> **Work task**:
Nothing but the lines from the one with "[277,692,657,706] [42,717,286,731] and" down to the one with "[59,865,658,881] [59,890,555,907] [59,921,657,937]" should be returned, exactly and with both ends included, from the material below.
══ Dataset
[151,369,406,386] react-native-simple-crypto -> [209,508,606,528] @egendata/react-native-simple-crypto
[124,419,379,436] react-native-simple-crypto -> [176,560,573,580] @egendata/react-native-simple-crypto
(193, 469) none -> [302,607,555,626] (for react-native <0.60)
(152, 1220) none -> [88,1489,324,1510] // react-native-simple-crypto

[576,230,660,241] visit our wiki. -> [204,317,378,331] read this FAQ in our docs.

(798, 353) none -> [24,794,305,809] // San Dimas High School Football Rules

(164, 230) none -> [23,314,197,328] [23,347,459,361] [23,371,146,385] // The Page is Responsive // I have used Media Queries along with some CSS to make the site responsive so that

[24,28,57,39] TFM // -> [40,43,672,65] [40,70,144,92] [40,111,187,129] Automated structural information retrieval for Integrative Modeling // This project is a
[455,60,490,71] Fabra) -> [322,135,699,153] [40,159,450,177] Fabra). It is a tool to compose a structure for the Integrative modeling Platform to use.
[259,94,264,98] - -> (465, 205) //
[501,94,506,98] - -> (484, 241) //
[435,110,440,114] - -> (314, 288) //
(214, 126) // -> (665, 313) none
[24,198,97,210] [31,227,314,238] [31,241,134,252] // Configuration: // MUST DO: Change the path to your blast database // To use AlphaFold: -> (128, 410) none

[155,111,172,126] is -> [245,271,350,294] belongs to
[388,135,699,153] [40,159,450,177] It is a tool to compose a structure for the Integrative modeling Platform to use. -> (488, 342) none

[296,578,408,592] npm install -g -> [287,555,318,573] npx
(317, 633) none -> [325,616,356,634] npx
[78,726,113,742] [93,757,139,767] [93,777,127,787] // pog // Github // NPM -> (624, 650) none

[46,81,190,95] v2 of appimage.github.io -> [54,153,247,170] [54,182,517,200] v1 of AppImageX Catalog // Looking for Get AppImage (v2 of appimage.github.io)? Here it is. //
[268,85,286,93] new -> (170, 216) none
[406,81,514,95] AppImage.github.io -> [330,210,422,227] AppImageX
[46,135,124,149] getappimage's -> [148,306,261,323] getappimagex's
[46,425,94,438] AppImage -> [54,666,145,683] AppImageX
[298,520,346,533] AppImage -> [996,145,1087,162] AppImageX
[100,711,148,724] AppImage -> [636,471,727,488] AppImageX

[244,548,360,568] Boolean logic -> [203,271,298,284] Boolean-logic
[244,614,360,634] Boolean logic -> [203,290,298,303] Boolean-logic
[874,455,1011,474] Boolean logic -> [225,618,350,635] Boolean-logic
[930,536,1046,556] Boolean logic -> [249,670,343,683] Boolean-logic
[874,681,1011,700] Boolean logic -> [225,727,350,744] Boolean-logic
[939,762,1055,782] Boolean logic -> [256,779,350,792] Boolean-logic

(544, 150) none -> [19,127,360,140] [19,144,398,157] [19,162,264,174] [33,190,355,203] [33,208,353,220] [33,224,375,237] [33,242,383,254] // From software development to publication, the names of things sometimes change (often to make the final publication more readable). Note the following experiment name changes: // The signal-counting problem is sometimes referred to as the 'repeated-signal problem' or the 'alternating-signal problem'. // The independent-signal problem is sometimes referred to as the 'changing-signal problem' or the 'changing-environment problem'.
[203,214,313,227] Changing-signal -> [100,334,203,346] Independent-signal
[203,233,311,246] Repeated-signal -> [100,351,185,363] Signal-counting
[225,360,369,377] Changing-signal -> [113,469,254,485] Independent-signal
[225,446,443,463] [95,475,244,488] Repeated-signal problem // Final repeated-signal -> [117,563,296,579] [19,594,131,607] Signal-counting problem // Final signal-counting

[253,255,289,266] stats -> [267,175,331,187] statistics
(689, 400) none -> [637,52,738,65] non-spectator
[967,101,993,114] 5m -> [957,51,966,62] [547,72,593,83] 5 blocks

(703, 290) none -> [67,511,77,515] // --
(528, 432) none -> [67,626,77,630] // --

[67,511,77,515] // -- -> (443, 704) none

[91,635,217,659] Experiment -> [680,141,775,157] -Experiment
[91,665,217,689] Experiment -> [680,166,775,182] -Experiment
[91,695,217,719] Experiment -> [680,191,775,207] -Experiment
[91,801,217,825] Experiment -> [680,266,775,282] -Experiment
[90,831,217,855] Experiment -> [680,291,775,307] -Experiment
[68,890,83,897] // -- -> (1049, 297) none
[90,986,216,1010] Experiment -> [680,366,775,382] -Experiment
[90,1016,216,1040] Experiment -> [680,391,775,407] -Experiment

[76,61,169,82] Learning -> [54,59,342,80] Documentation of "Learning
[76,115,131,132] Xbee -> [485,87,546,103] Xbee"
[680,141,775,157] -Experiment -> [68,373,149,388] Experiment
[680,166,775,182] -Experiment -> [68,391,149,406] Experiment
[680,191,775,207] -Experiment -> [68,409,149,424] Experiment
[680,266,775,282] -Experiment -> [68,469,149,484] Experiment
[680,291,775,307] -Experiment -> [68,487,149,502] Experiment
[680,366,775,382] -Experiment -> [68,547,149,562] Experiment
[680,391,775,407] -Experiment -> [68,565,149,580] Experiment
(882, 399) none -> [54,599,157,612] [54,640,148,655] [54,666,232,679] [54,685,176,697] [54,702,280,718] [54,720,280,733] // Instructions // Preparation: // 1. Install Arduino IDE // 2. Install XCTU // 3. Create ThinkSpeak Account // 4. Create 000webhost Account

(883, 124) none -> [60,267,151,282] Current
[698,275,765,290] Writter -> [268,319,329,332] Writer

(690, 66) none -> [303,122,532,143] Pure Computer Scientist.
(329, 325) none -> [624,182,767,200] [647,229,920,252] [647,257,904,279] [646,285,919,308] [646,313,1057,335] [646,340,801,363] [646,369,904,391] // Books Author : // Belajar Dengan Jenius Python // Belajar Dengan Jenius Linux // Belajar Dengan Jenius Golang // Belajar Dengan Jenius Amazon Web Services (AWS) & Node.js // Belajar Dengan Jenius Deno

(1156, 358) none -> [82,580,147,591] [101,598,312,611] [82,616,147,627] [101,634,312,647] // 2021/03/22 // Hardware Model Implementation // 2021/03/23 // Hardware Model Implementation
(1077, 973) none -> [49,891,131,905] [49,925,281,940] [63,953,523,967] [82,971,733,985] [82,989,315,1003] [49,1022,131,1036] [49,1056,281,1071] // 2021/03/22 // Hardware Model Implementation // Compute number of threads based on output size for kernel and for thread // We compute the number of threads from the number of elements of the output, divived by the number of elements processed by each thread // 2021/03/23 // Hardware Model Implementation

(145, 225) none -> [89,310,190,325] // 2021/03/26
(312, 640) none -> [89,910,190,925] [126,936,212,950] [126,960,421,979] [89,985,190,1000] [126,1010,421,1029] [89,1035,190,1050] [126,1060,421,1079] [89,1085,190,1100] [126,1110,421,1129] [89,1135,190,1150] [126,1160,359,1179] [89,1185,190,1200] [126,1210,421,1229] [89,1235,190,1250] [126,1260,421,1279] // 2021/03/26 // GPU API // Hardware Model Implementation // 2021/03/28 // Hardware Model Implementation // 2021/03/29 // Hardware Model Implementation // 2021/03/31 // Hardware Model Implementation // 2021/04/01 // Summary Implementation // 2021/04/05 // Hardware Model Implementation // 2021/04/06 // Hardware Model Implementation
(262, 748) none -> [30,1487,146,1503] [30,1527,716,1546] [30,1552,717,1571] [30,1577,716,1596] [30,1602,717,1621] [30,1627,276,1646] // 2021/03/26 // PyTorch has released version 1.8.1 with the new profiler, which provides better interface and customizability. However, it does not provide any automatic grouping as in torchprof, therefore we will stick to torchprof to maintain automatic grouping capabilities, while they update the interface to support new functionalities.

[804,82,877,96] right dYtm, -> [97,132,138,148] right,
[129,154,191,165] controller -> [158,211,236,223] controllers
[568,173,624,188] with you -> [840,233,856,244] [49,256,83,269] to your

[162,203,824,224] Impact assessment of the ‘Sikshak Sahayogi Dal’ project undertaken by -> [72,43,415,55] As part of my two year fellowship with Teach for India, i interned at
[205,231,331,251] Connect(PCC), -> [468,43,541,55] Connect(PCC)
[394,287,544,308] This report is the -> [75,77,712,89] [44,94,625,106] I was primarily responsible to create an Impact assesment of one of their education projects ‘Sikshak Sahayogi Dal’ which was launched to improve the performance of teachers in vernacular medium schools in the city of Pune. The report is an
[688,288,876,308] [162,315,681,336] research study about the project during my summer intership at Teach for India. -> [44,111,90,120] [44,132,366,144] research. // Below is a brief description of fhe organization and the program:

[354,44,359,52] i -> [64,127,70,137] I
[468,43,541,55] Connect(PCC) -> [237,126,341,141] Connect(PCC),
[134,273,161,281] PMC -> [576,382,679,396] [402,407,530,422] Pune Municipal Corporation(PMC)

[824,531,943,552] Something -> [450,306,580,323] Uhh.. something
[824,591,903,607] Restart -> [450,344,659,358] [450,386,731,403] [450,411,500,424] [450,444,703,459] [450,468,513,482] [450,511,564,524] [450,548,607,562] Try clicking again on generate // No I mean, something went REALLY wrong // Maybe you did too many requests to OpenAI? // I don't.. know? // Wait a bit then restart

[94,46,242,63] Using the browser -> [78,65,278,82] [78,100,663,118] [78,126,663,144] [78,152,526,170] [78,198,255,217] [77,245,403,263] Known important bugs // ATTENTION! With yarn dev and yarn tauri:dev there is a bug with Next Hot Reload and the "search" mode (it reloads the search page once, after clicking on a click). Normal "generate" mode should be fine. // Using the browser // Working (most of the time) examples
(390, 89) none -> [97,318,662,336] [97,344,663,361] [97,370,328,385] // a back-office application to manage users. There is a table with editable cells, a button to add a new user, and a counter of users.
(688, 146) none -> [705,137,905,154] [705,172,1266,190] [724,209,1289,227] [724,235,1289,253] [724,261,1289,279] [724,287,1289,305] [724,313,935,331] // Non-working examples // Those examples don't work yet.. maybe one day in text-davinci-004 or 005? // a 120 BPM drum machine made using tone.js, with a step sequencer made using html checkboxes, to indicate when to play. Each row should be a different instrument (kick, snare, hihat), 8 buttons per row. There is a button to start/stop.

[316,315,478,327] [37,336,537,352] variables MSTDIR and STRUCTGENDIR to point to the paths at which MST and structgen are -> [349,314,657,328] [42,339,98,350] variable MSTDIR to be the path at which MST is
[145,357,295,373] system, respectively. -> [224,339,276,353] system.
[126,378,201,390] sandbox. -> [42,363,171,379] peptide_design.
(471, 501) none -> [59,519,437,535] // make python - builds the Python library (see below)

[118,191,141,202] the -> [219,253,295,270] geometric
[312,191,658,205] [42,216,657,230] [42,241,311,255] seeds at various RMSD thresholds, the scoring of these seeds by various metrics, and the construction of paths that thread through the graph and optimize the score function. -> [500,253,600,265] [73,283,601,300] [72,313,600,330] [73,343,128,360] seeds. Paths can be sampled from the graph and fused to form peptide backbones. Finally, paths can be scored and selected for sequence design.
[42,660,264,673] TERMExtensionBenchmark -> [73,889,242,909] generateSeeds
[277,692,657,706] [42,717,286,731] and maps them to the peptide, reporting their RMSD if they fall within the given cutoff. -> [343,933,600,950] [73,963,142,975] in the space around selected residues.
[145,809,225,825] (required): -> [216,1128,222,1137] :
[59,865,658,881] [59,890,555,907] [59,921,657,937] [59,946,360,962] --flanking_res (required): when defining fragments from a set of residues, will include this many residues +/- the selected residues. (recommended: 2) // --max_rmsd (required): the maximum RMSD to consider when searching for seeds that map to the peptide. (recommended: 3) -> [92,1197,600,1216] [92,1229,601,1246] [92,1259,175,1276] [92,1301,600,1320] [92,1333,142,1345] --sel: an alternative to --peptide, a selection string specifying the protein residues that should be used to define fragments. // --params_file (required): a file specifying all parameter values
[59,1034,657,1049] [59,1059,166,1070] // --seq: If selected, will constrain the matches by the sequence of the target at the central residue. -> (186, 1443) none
════
> **Solution to this exercise**:
[277,692,657,706] [42,717,286,731] and maps them to the peptide, reporting their RMSD if they fall within the given cutoff. -> [343,933,600,950] [73,963,142,975] in the space around selected residues.
[145,809,225,825] (required): -> [216,1128,222,1137] :
[59,865,658,881] [59,890,555,907] [59,921,657,937] [59,946,360,962] --flanking_res (required): when defining fragments from a set of residues, will include this many residues +/- the selected residues. (recommended: 2) // --max_rmsd (required): the maximum RMSD to consider when searching for seeds that map to the peptide. (recommended: 3) -> [92,1197,600,1216] [92,1229,601,1246] [92,1259,175,1276] [92,1301,600,1320] [92,1333,142,1345] --sel: an alternative to --peptide, a selection string specifying the protein residues that should be used to define fragments. // --params_file (required): a file specifying all parameter values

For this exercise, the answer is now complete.